EXERCISE ->
Lines containing the word "none" are the ones to copy from the records below.
┌─ EXERCISE INPUTS
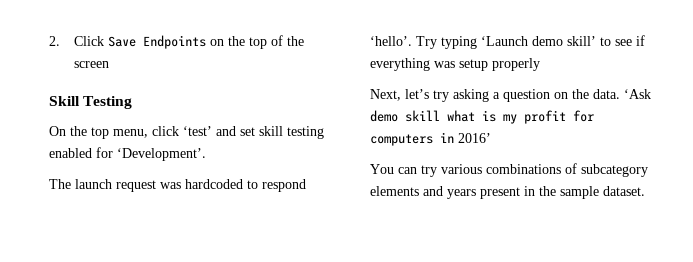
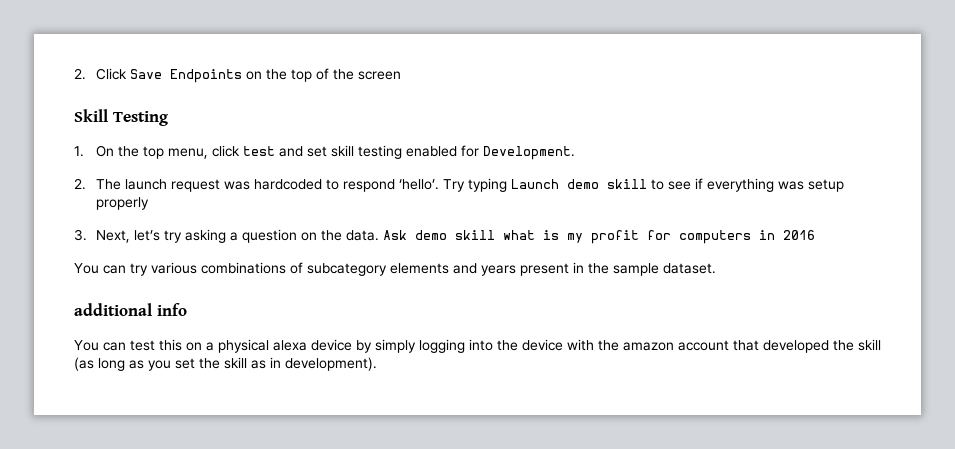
(133, 102) none -> [74,146,84,157] 1.
[183,126,212,136] ‘test’ -> [243,146,276,156] test
[117,148,206,161] ‘Development’. // -> [483,146,576,160] [74,178,86,190] Development. // 2.
[481,36,596,46] ‘Launch demo skill’ -> [511,179,648,189] Launch demo skill
(540, 64) none -> [74,229,87,241] 3.
[624,89,651,99] ‘Ask -> [383,230,408,240] Ask
[458,133,491,143] 2016’ -> [783,230,816,240] 2016
(645, 191) none -> [74,303,187,316] [74,339,881,353] [74,357,377,371] // additional info // You can test this on a physical alexa device by simply logging into the device with the amazon account that developed the skill (as long as you set the skill as in development).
└─
ANSWER TO THE EXERCISE ->
(133, 102) none -> [74,146,84,157] 1.
(540, 64) none -> [74,229,87,241] 3.
(645, 191) none -> [74,303,187,316] [74,339,881,353] [74,357,377,371] // additional info // You can test this on a physical alexa device by simply logging into the device with the amazon account that developed the skill (as long as you set the skill as in development).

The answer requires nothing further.